Activity
An exact copy of the lines from the one containing "[386,850,467,865] zalogowania ->" through the final line of the records is the only acceptable answer.

[Detected change data]
━━━━━━

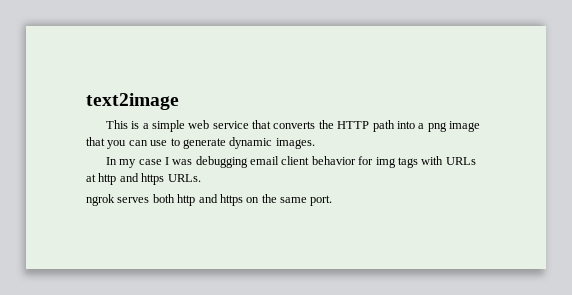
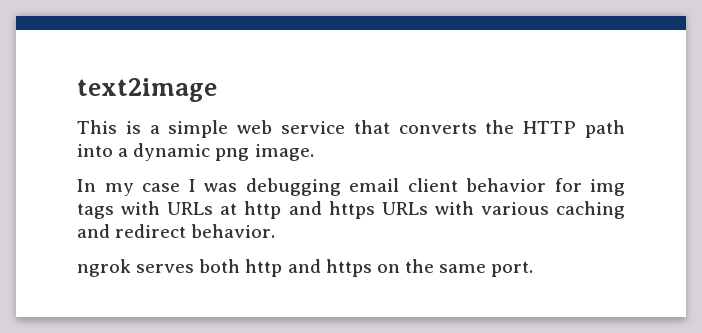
[427,121,481,132] [86,137,315,149] png image that you can use to generate dynamic images. -> [133,143,314,161] dynamic png image.
[167,174,201,182] URLs. -> [381,201,626,219] [77,224,276,238] URLs with various caching and redirect behavior.

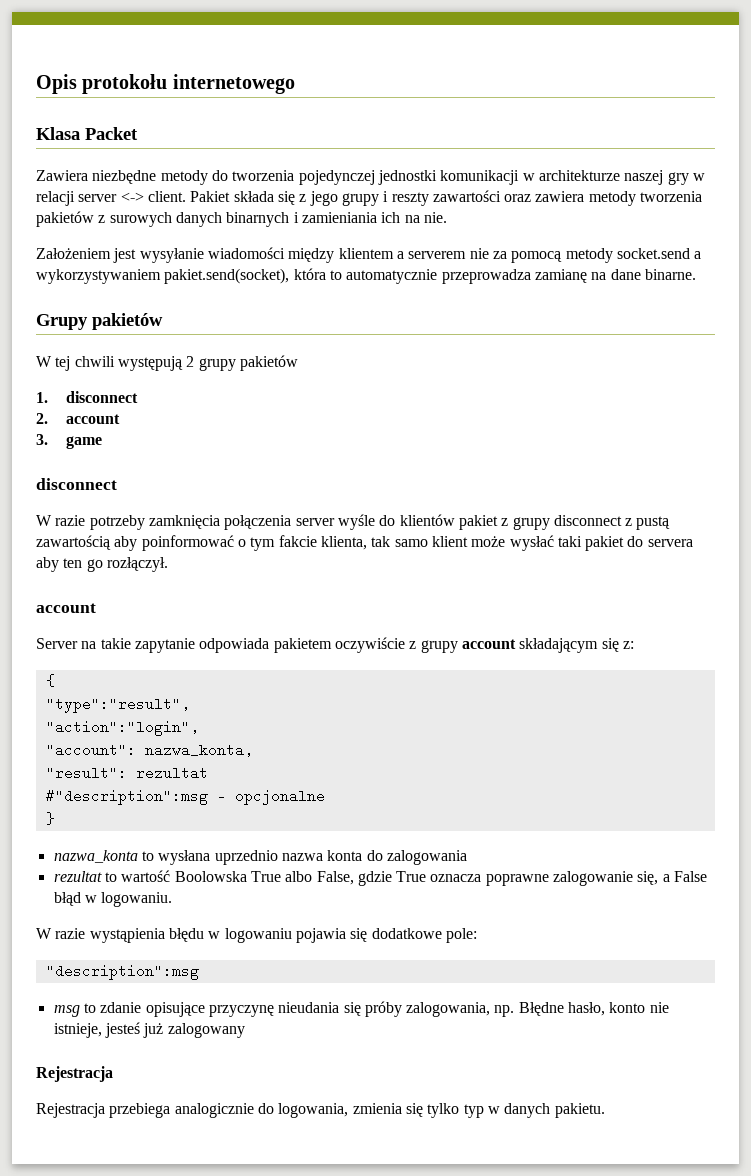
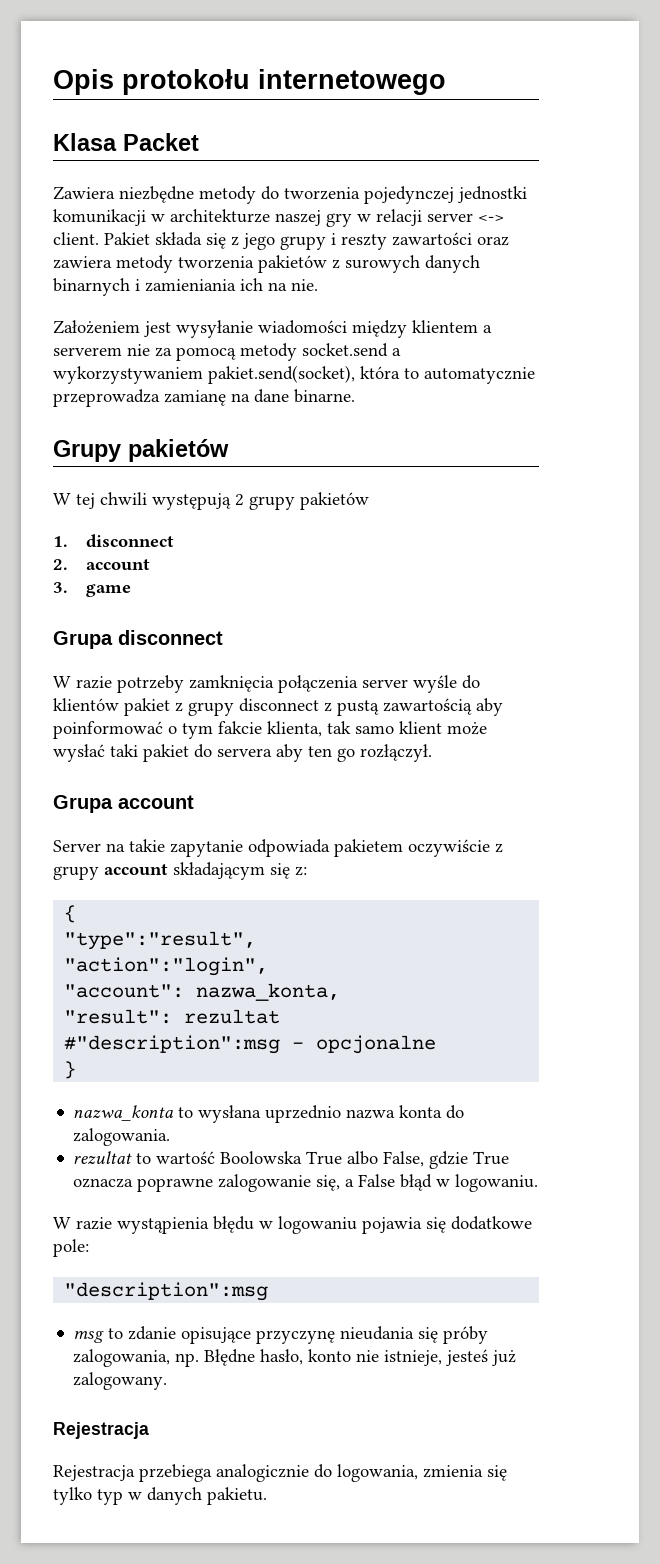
(102, 442) none -> [53,631,113,649] Grupa
(168, 564) none -> [53,795,113,813] Grupa
[386,850,467,865] zalogowania -> [73,1128,171,1146] zalogowania.
[167,1023,245,1038] zalogowany -> [73,1372,168,1390] zalogowany.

━━━━━━

Answer to the problem
[386,850,467,865] zalogowania -> [73,1128,171,1146] zalogowania.
[167,1023,245,1038] zalogowany -> [73,1372,168,1390] zalogowany.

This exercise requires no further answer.